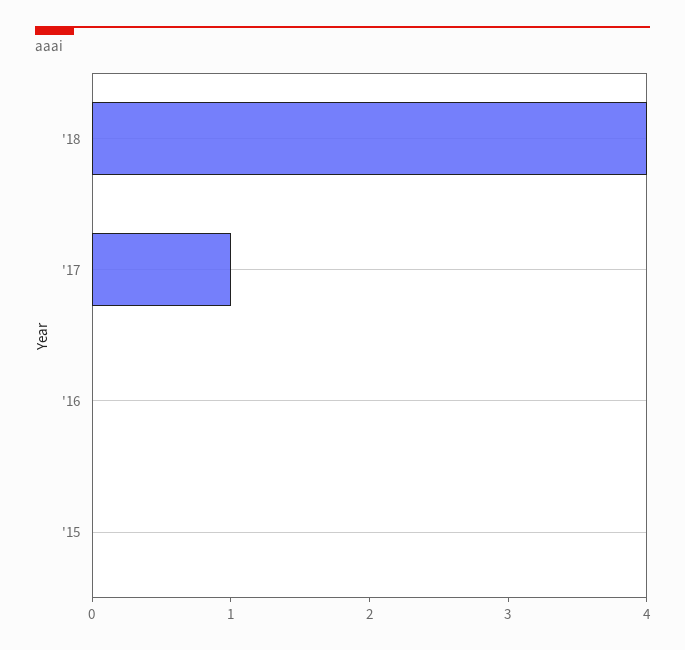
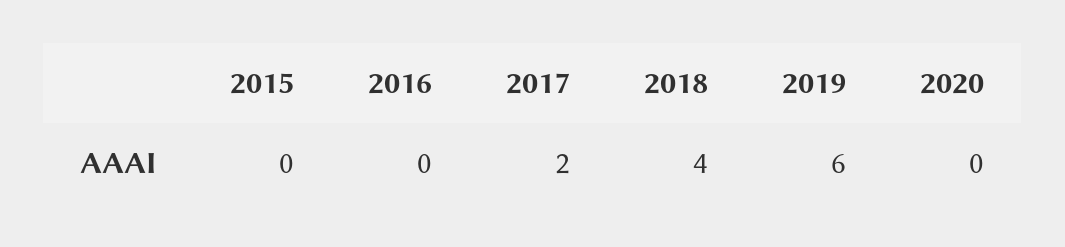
'17: 1 -> 2
2019: none -> 6
2020: none -> 0

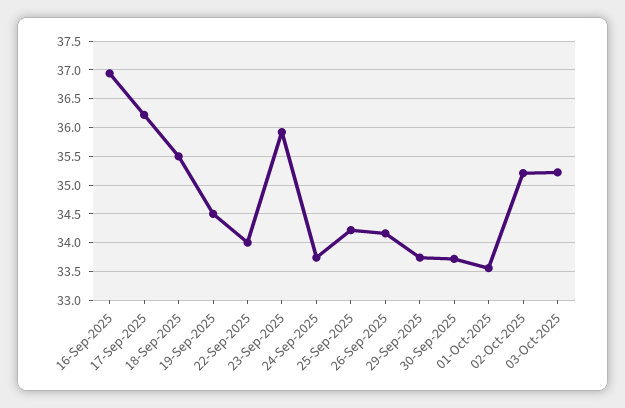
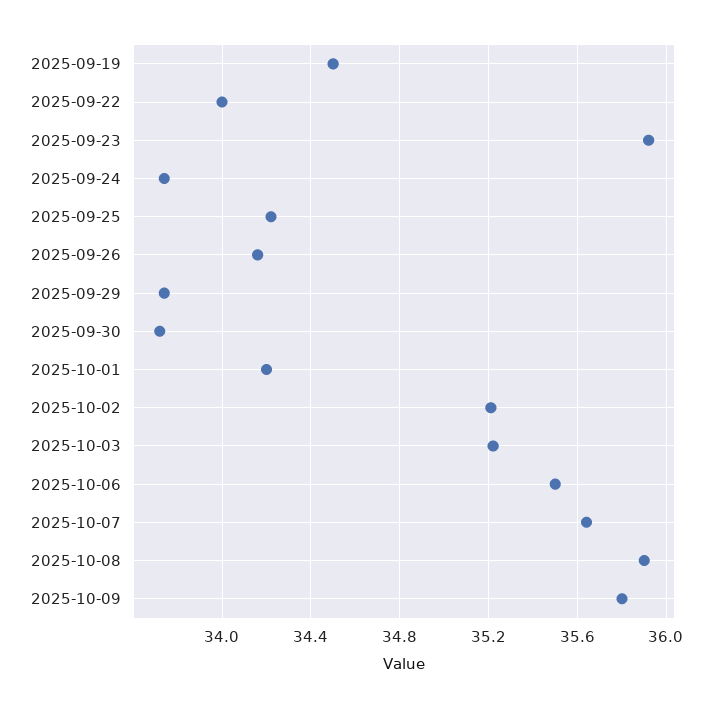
16-Sep-2025: 37 -> none
17-Sep-2025: 36.25 -> none
18-Sep-2025: 35.5 -> none
01-Oct-2025: 33.5 -> 34.2
2025-10-06: none -> 35.5
2025-10-07: none -> 35.65
2025-10-08: none -> 35.9
2025-10-09: none -> 35.8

■ The problem:
The answer must be the line containing "01-Oct-2025: 33.5 -> 34.2" and every line after it to the end of the data, each set down exactly.

■ Expected answer:
01-Oct-2025: 33.5 -> 34.2
2025-10-06: none -> 35.5
2025-10-07: none -> 35.65
2025-10-08: none -> 35.9
2025-10-09: none -> 35.8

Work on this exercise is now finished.